Buon Compleanno Angelo

Rifugio Ragabo, 1350 metri di altezza sul versante nord dell’Etna. C’erano tutti, proprio tutti: la famiglia e gli amici di Angelo, primo fra tutti Giovanni Vallone, che quest’evento l’ha fortemente voluto, giornalisti, televisioni locali e nazionali, persino il direttore del quotidiano catanese e alcuni rappresentanti delle istituzioni: l’assessore alle Politiche Culturali Gesualdo Campo, il direttore del Parco dell’Etna Giuseppe Spina e il maresciallo Rocco Raiti. Si respirava nell’aria una forte emozione.

Tutti insieme ci siamo addentrati nel sentiero che in pochissimi minuti ci ha permesso di raggiungere il punto più alto del rifugio, scelto per la liberazione di una poiana, ribattezzata Angela, che è stata raccolta e curata nel Centro Recupero Fauna Selvatica diretto da Luigi Lino, un altro caro amico di Angelo. “Un sentiero facile – come ci racconta il direttore Spina – che anche i bambini potrebbero percorrere senza difficoltà e che, entro un mese, con qualche lavoro di ristrutturazione, diventerà il Sentiero Natura Angelo D’Arrigo. Ci sembrava il minimo che potessimo fare per ricordare questo grande siciliano”.
Giunti nel luogo prescelto rimaniamo incantati ad ammirare il paesaggio, un panorama da mozzare il fiato. Il figlio di Angelo, Gabriele, stretto tra la madre Laura e la sorella Gioela, si arrampica sulla vetta di una roccia. Sarà lui a rimettere in libertà la poiana che ora stringe tra le mani. Un ultimo saluto, la mano di Laura che delicatamente la carezza e poi via, le mani di Gabriele si aprono e la poiana si perde nell’immensità del cielo, certi che il suo volo incontrerà l’eterno pensiero dell’uomo-volante. Nella mente e nel cuore un solo pensiero: Buon Compleanno Angelo, ovunque tu sia.

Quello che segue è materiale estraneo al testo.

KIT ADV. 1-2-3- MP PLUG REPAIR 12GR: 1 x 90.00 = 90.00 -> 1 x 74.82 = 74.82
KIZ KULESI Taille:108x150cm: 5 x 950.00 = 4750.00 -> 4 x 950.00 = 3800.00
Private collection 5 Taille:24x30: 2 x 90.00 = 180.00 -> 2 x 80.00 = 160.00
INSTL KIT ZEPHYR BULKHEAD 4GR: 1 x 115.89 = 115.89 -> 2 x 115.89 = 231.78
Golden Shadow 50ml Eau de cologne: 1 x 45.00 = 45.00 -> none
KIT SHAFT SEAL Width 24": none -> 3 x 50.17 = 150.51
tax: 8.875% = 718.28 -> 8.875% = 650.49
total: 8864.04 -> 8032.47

Subito dopo la moglie di D’Arrigo, protetta tra le mura di una grotta, si lascia andare a un breve e intenso racconto di quest’uomo straordinario. Ci parla di Angelo come di “un uomo semplice che deve essere ricordato in maniera semplice, perché è così che lui vorrebbe. Non cerchiamo la gloria; vogliamo solo mantenere vivo il ricordo di un uomo che amava la sua terra come amava il volo e gli uccelli. Ed è per questo che è giusto che ora la sua terra si ricordi per sempre di lui”.
Molte le iniziative che si stanno organizzando: oltre alla creazione del Sentiero Natura Angelo D’Arrigo, si è parlato di creare un museo nei pressi del Rifugio con foto e oggetti dell’uomo-uccello e intitolargli, oltre a quello di Comiso, anche l’aeroporto di Catania. L’assessore Campo ha addirittura proposto l’istituzione del Sito Unesco Parco dell’Etna-Angelo D’Arrigo.

Tante, dunque, le promesse fatte alla famiglia per rendere degno omaggio a quest’uomo straordinario che una terribile tragedia, forse più di mille imprese, ha fatto entrare per sempre nella storia e nel mito.